**Data listing:**
--- START ---

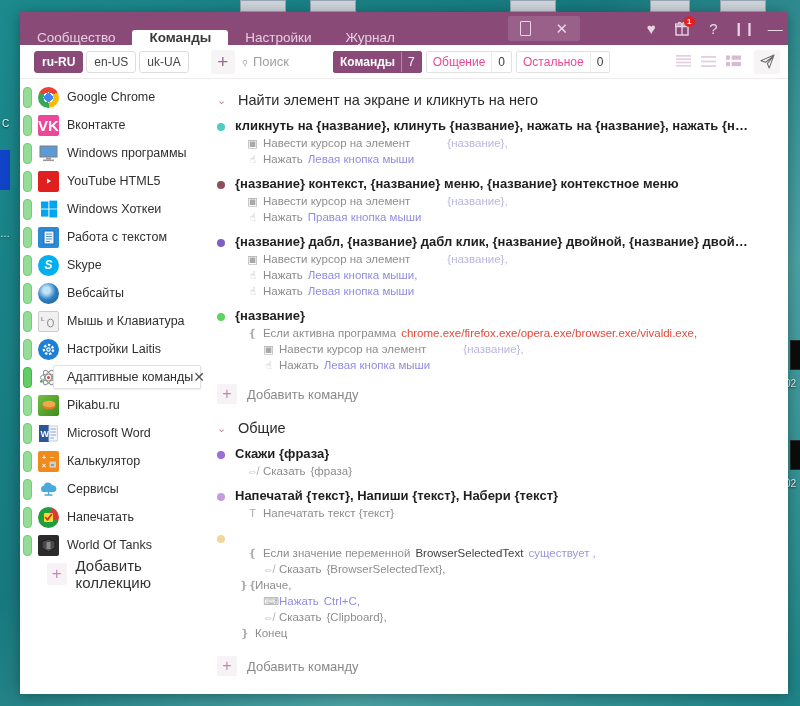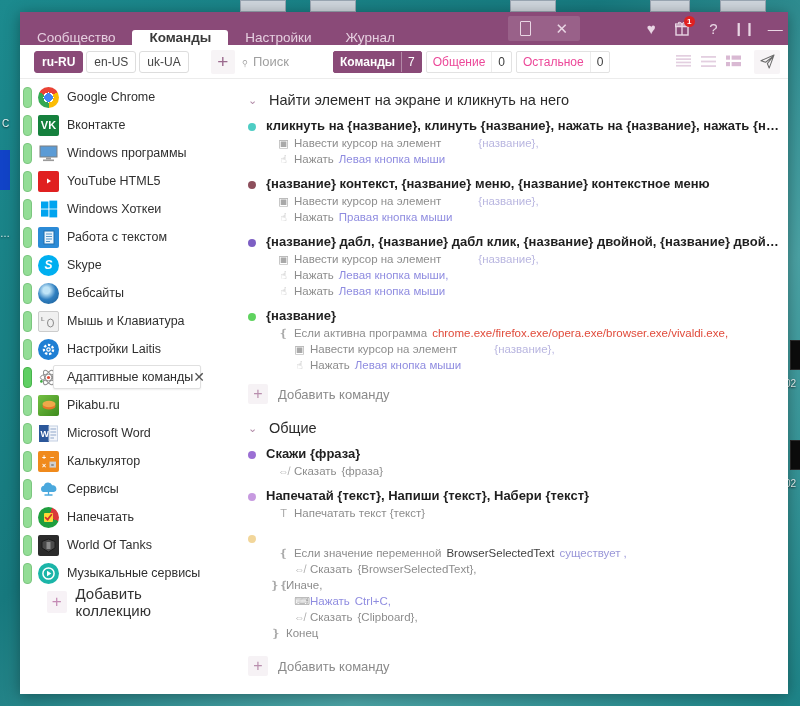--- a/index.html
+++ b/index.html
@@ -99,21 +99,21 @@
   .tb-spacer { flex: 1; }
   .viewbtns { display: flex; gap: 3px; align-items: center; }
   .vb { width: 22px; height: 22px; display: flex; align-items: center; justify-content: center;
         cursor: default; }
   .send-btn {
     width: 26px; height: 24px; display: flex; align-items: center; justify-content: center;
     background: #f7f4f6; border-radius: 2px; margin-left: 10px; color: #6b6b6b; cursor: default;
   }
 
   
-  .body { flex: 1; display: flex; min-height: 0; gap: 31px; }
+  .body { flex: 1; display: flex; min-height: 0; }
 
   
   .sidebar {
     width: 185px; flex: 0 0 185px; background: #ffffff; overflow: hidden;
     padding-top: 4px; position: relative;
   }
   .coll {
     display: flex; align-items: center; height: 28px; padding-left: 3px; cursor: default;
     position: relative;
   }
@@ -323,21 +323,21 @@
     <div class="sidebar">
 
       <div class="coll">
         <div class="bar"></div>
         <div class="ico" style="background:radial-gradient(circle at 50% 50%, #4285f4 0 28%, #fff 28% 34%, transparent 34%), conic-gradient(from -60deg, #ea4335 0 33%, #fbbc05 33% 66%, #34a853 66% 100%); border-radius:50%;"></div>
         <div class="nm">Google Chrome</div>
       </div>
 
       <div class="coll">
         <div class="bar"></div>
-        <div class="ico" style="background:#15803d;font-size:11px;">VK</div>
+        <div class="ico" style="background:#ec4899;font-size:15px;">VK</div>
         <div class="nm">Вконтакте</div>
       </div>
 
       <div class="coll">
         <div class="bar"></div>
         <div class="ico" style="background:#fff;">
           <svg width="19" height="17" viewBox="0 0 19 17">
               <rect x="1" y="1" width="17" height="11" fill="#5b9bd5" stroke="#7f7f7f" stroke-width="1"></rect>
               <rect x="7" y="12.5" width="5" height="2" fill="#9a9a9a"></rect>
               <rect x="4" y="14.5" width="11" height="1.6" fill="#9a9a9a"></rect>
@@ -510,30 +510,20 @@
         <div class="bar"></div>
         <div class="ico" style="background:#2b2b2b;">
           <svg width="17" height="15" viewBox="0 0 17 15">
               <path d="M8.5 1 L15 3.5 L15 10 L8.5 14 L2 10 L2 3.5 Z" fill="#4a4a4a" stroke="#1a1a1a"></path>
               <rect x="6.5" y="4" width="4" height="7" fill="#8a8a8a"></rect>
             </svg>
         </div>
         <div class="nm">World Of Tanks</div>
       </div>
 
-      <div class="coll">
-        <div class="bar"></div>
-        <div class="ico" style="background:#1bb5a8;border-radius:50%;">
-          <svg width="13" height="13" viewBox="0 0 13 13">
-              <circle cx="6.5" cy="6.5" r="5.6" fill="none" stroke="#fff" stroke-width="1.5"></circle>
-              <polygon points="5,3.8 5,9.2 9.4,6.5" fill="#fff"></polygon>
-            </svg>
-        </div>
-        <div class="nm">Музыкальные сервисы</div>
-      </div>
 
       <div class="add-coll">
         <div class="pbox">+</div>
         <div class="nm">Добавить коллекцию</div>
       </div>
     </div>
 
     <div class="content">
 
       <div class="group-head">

--- END ---

Give the count of lines in the data shown above that contain "justify", and nothing else.

2